Your instructions
Each record that follows is to be transcribed exactly, excluding its images.

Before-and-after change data
Start of Block
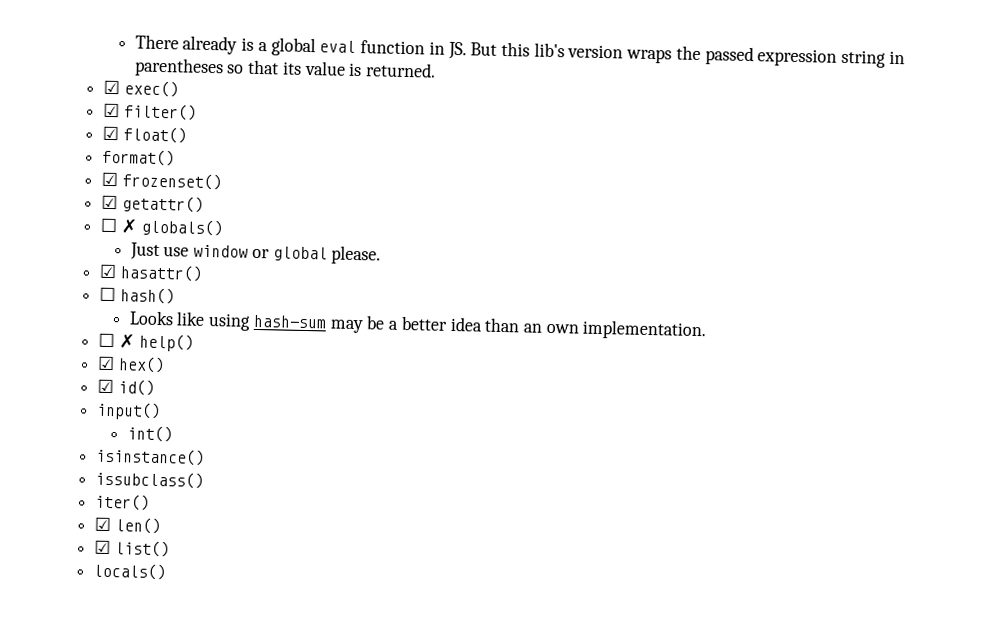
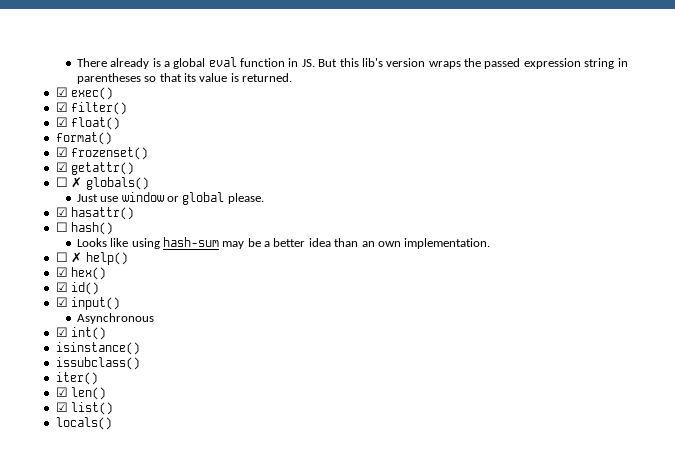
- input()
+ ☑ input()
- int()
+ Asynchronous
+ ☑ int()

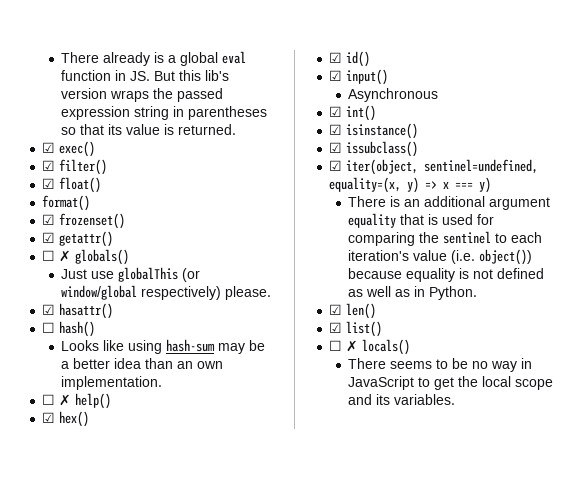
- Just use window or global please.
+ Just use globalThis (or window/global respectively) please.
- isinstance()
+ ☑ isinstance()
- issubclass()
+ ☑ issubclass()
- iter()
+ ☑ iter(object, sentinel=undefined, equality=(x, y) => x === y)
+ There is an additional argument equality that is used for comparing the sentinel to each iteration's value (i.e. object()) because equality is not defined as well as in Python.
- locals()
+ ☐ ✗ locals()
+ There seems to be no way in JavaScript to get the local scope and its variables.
End of Block
Expected answer
- input()
+ ☑ input()
- int()
+ Asynchronous
+ ☑ int()

- Just use window or global please.
+ Just use globalThis (or window/global respectively) please.
- isinstance()
+ ☑ isinstance()
- issubclass()
+ ☑ issubclass()
- iter()
+ ☑ iter(object, sentinel=undefined, equality=(x, y) => x === y)
+ There is an additional argument equality that is used for comparing the sentinel to each iteration's value (i.e. object()) because equality is not defined as well as in Python.
- locals()
+ ☐ ✗ locals()
+ There seems to be no way in JavaScript to get the local scope and its variables.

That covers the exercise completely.